D'ailleurs, les cinq Constitutions qu'a connues le Maroc ont toutes reconnu la liberté religieuse. Si
l'article 6 énonce que l'Islam est la religion de l'Etat, il garantit néanmoins le libre exercice des cultes.
En outre, le Maroc qui adhère au droit international des droits de l'homme depuis la Constitution de
1992 est tenu de respecter la liberté religieuse.

En effet, la Déclaration universelle des droits de l'homme dispose dans son article 18 que: «Toute
personne a droit à la liberté de pensée, de conscience et de religion; ce droit implique la liberté de
changer de religion ou de conviction ainsi que la liberté de manifester sa religion ou sa conviction seule
ou en commun, tant en public qu'en privé, par l'enseignement, les pratiques, le culte et
l'accomplissement des rites ».

Par ailleurs, le Pacte international relatif aux droits civils et politiques, ratifié par le Maroc en 1979,
réaffirme ce droit dans son article 18 : «Toute personne a droit à la liberté de pensée, de conscience
et de religion ; ce droit implique la liberté d'avoir ou d'adopter une religion ou une conviction de son
choix ainsi que la liberté de manifester sa religion ou sa conviction, individuellement ou en commun,
tant en public qu'en privé, par le culte et l'accomplissement des rites, les pratiques et l'enseignement
».

La liberté religieuse constitue donc l'un des fondements de l'Etat de droit. Aujourd'hui, la religion est
instrumentalisée tant du point de vue politique que social pour restreindre davantage les libertés.

Mohamed al-Guerbouzi, l'islamiste britannique d'origine marocaine présenté par la presse britannique
comme l'un des cerveaux des attentats de Londres, a demandé qu'on lui retire la nationalité
marocaine. Est-ce qu'un citoyen marocain a le droit de formuler une telle demande quand il a des
démêlés avec la justice de son pays ?
La poursuite des personnes pour actes de terrorisme ne dépend pas de leur nationalité mais des faits
qui leur sont reprochés.

Il est vrai que le Maroc a demandé l'extradition de M. Al-Guerbouzi.
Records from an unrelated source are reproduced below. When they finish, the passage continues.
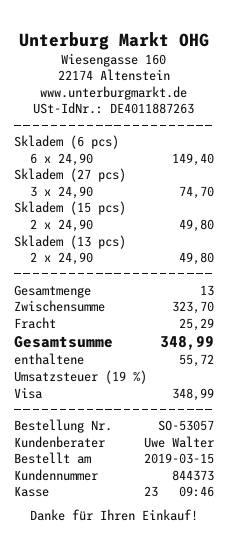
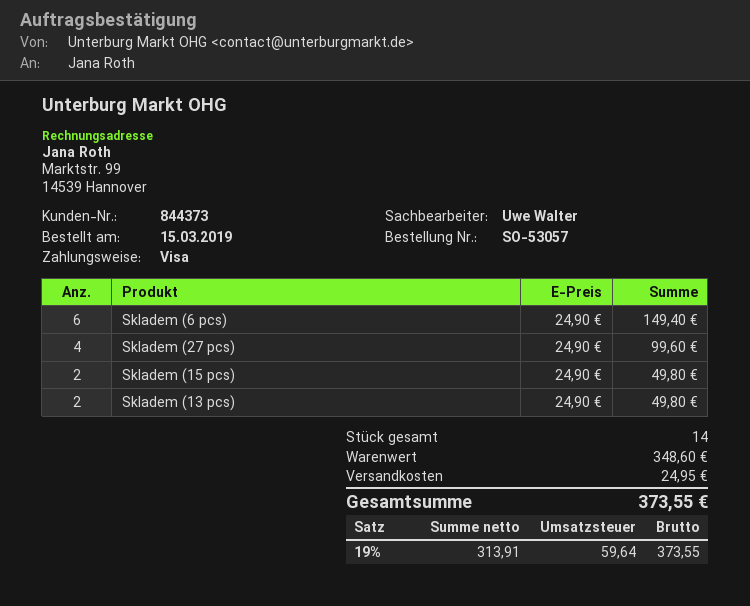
Skladem (27 pcs): 3 x 24.90 = 74.70 -> 4 x 24.90 = 99.60
total quantity: 13 -> 14
subtotal: 323.70 -> 348.60
shipping: 25.29 -> 24.95
tax: 19% = 55.72 -> 19% = 59.64
total: 348.99 -> 373.55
Mais, les pays européens qui ont
adhéré à la Convention européenne des droits de l'homme et qui ont aboli la peine de mort n'extradent
pas en principe les étrangers, encore moins leurs nationaux, vers les Etats qui appliquent encore la
peine capitale ou qui sont connus pour certaines pratiques contraires aux droits de l'Homme.

Repère

Omar Bendourou est Docteur d'Etat en droit. Assistant à la Faculté de droit de Genève en droit public
général et en droit constitutionnel comparé et Maître de conférences à la Faculté de droit d'Oujda,
il est depuis 1995 Professeur de l'enseignement supérieur à la Faculté de droit de Rabat-Souissi où il
assure les cours sur le Droit constitutionnel, Libertés publiques.